Park County resident Lil Erickson argued that Yellowstone wolves are important to the recreation-oriented businesses in the region, “to the tune of over $82 million” — an apparent reference to a recent economic impact report prepared by RRC Associates and the University of Montana’s Institute for Tourism and Recreation Research. She characterized the state’s recent management record as an assault on wolves that could result in the animals being relisted.  

“If wolves regain endangered species status, they will come under the full protection of the law, and the tools ranchers now have to deal with wolves attacking livestock will be gone or curtailed,” Erickson said.

The U.S. Fish and Wildlife Service is overdue to issue a decision on whether it will restore federal protections to Northern Rockies wolves.

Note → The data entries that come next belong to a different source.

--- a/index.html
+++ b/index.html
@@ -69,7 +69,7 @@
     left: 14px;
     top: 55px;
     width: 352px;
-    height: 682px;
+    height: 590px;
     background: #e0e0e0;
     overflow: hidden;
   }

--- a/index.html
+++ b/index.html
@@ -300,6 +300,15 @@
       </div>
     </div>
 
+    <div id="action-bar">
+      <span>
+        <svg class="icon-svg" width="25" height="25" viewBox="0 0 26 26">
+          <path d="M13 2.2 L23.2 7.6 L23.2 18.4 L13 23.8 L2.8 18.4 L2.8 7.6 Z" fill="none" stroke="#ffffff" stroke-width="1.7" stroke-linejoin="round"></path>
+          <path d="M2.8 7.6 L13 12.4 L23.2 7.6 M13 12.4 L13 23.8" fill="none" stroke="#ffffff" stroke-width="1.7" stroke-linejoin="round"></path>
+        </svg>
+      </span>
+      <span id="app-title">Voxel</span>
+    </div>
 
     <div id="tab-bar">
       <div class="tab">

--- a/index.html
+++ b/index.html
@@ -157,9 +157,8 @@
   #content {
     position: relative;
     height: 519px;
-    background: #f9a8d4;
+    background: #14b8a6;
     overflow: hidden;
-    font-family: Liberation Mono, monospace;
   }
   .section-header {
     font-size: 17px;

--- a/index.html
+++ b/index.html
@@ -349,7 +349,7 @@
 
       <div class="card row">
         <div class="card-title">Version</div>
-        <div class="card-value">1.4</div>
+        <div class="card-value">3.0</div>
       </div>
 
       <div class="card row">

Foundation for Wildlife Management Executive Director Justin Webb argued that wolf populations in the Northern Rockies are well beyond the recovery target of 300 established in the 2009 gray wolf delisting rule. He also suggested that wolves are leaving the park due to food stress and disease, and questioned whether the Northern Rockies had long-ago exceeded its carrying capacity for the animals.

“There is no biological justification for quotas or reduction in wolf harvest,” he said. “Your mission to provide stewardship to wildlife and contribute to the quality of life for future generations should be considered in decisions that may lead to overabundant wolf populations. Facts, figures and data do not lie.”

The original proposal forwarded to the commission by FWP called for a 10-wolf quota in Unit 313. Commissioner Pat Tabor said he introduced an amendment to bring that number down to six after weighing input from Yellowstone Superintendent Cam Sholly and Smith, who is the project lead for the Yellowstone Wolf Restoration Project.